■ Material for this task:
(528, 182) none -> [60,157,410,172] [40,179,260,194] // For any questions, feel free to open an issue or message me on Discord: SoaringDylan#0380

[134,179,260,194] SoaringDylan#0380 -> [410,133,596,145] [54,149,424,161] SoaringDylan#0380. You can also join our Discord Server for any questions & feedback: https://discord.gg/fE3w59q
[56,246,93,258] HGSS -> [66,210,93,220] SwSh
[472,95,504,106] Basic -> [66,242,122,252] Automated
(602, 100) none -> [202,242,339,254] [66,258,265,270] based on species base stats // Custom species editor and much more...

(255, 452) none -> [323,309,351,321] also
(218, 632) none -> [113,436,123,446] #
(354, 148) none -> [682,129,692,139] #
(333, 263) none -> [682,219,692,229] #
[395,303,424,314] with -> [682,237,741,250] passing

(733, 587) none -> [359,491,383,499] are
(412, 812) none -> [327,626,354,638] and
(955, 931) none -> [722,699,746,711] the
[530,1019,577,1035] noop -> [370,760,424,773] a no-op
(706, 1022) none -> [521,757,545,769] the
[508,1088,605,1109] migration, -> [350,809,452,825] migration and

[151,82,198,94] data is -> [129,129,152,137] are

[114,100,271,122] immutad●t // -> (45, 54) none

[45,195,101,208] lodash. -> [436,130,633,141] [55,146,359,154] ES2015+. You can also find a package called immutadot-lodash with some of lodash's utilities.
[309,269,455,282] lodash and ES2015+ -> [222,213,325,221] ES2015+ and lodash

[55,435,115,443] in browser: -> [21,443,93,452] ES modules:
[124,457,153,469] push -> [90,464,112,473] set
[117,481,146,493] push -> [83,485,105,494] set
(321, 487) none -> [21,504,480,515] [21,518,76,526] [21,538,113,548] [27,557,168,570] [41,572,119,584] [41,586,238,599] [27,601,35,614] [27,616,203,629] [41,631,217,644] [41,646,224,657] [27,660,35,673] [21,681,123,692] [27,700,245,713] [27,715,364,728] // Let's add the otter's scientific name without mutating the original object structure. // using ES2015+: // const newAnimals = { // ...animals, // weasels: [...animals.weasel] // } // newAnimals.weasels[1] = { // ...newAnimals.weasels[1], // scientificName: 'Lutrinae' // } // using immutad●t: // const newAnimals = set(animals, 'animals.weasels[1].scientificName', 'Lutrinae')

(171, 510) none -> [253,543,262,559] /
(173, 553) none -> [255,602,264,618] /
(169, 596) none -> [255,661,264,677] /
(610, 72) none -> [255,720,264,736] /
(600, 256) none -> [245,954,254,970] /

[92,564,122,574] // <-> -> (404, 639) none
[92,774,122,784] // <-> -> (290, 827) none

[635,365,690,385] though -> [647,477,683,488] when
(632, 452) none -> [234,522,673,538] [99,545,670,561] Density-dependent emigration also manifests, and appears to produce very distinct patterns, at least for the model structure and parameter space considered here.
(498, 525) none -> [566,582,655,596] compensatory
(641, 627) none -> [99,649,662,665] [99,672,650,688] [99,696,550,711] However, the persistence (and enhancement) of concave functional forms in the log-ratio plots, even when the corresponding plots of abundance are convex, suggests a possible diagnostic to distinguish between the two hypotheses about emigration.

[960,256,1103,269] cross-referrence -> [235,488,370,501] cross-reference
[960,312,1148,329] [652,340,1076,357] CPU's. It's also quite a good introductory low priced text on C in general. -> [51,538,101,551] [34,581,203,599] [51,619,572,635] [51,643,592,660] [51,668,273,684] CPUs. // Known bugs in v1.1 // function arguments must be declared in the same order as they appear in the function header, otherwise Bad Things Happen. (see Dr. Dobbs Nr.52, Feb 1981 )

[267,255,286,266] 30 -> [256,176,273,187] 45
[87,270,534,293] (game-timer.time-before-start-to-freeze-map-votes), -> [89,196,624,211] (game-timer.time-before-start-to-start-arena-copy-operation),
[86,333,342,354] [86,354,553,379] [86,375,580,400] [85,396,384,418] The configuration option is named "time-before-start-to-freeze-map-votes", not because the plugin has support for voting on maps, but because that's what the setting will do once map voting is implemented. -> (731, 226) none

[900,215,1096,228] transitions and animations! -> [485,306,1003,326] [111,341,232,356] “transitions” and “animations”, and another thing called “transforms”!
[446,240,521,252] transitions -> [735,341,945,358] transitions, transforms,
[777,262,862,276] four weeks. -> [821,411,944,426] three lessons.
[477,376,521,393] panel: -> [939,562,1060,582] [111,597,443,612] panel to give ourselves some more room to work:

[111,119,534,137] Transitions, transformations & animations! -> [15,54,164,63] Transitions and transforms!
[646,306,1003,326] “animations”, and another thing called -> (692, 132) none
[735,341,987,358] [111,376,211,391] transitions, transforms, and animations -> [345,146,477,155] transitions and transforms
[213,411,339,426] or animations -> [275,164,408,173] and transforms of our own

■ What you are asked to do: Copy verbatim, from the listing above, each line from the one containing "(610, 72) none -> [255,720,264,736] /" down to the one containing "[635,365,690,385] though ->", inclusive.

■ Written solution:
(610, 72) none -> [255,720,264,736] /
(600, 256) none -> [245,954,254,970] /

[92,564,122,574] // <-> -> (404, 639) none
[92,774,122,784] // <-> -> (290, 827) none

[635,365,690,385] though -> [647,477,683,488] when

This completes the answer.